As the housing market continues to work its way through a refashioned landscape in the wake of the pandemic, real estate agents are left wondering if the low inventory levels they’ve been dealing with will ever return to pre-COVID levels. The issues of fragmenting supply, the movement away from urban areas, and the surging interest in the suburbs have all combined to limit the number of homes for sale.

According to the article, the supply of homes for sale has reached its lowest level since the height of the housing boom in 2006. This has made it difficult for agents to provide their clients with the number of choices they’re seeking. Despite a jump in demand that began shortly after reopening the economy in May of 2020, the inventory levels have yet to return to pre-pandemic norms.

The disparity between the level of demand and the meager supply is attributed to a variety of factors. These include the preference of homeowners to remain put and the tendency of consumers to shift away from dense urban regions towards more suburban locations.

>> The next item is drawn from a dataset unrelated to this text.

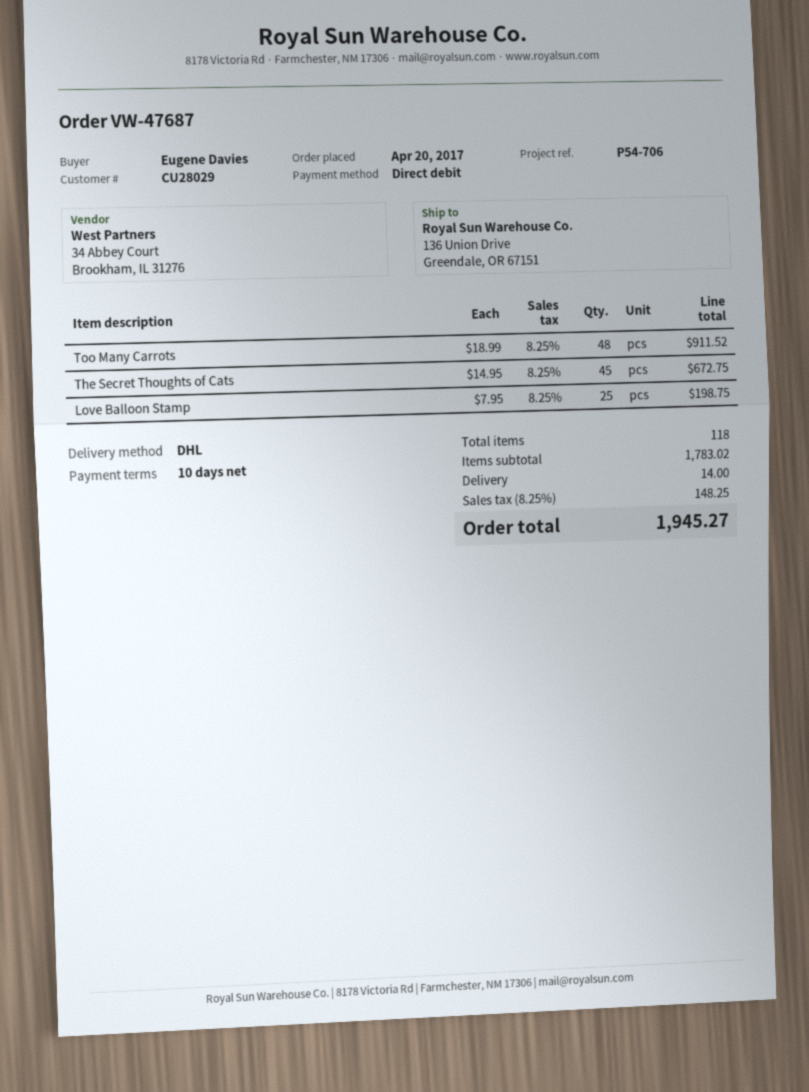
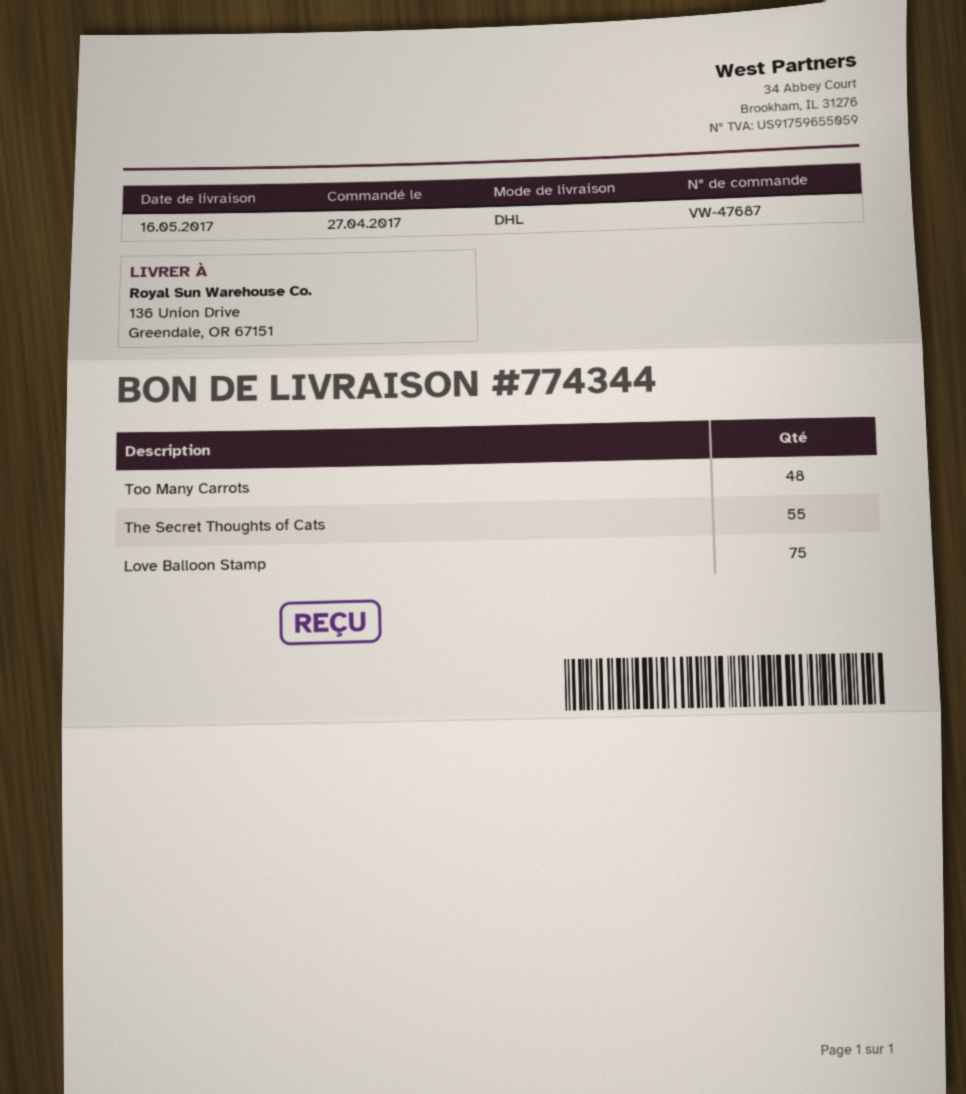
order date: 2017-04-20 -> 2017-04-27
The Secret Thoughts of Cats: 45 -> 55
Love Balloon Stamp: 25 -> 75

In order to assess the impact of the current situation, experts are recommending that real estate agents focus on market-specific analysis, running supply-and-demand analysis to assess price thresholds and affordability levels, and compare results to last year’s numbers. In addition, they are also advised to utilize technology to keep up with the dynamic situation and remain informed on up-to-date inventory availability.

Real estate agents are facing a unique challenge, as they wait to see if existing inventory levels will grow enough to match the current level of demand in the housing market. In the midst of what continues to be an ever-changing landscape, experts are urging agents to analyze data on a local level and to use new technology to monitor the situation to best serve their clients and increase the number of options available.